041:loyal
封神・黒麒麟+聞仲





私が聞仲さまの騎獣になった経緯が聞きたいと…?別に構わないが。
あの方はなかなか自分から昔の話はなさらないからな…。

あのとき私は教主さまの霊獣で、騎獣としてではなく所持品として彼の元にいた。一部の霊獣や妖怪のように暴れださないか見張られながらただ無為に時を過ごしていた。
漸く私がその「一部」ではないと判り、伝書鳩代わりのことを任され始めた頃、教主室に呼ばれた。
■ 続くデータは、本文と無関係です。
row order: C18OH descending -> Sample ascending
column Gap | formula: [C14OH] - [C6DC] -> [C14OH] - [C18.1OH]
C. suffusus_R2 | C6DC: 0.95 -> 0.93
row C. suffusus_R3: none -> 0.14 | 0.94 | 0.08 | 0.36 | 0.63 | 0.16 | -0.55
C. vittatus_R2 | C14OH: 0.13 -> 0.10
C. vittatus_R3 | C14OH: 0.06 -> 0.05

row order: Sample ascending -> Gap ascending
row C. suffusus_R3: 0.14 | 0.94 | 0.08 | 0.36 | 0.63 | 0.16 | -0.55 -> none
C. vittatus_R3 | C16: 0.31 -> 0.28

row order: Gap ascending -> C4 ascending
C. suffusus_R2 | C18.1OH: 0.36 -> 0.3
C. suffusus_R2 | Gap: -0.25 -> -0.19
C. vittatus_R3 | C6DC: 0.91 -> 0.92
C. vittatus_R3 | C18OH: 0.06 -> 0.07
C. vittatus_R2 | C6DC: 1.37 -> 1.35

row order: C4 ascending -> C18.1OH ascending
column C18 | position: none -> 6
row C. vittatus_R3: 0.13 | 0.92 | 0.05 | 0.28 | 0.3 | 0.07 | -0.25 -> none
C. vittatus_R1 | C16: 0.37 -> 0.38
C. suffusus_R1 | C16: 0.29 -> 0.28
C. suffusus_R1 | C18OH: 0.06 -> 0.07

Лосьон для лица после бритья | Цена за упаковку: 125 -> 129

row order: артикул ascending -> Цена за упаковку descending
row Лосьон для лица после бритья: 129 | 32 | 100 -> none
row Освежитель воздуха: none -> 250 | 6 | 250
そこにいたのは、教主さまと、精悍な顔つきで蒼い光を眼〈まなこ〉に宿した青年だった。
――ああ、それが昔の聞仲さまだ。
教主さまは彼に、私を指して、
「聞仲、お前にこの霊獣をやろう。名を黒麒麟という。騎乗には適さないが、人語を解すし賢い。無智な人間に対して牽制ぐらいにはなるだろう」
それを聞いた私は厄介払いだと思った。彼の元に居た私は殆ど何の役にも立たなかったから。
「年齢は?」
「判らぬがかなりの間金鰲の奥にいた」
それを聞き、聞仲さまは私に、
「飛べるか?」
と訊いた。
「空での疾さでは四海で五本の指に入ると自負しております」
聞仲さまは教主さまに向き直り、
「ありがとうございます。このご恩は忘れません」
と無表情に言った。

そして、聞仲さまは私を連れて部屋を出て、道すがらこう言った。
「黒麒麟、お前を私の騎獣にしよう」
「し、しかし私は騎乗には適さないと…」
「その足を腐らせるにはあまりに惜しい。それに――」
彼はくっと喉の奥で笑い、
「私は仙道の身で人間界に関わろうとする酔狂だからな。多少の無理は砂利にもほどにも感じぬ」

この言葉で私は、聞仲さまに忠誠を尽くす、私に生きる意味をくれた彼のために命を捧げると誓ったのだ。






「loyal:忠義」
四聖か張奎あたりに話してるとでも思ってください。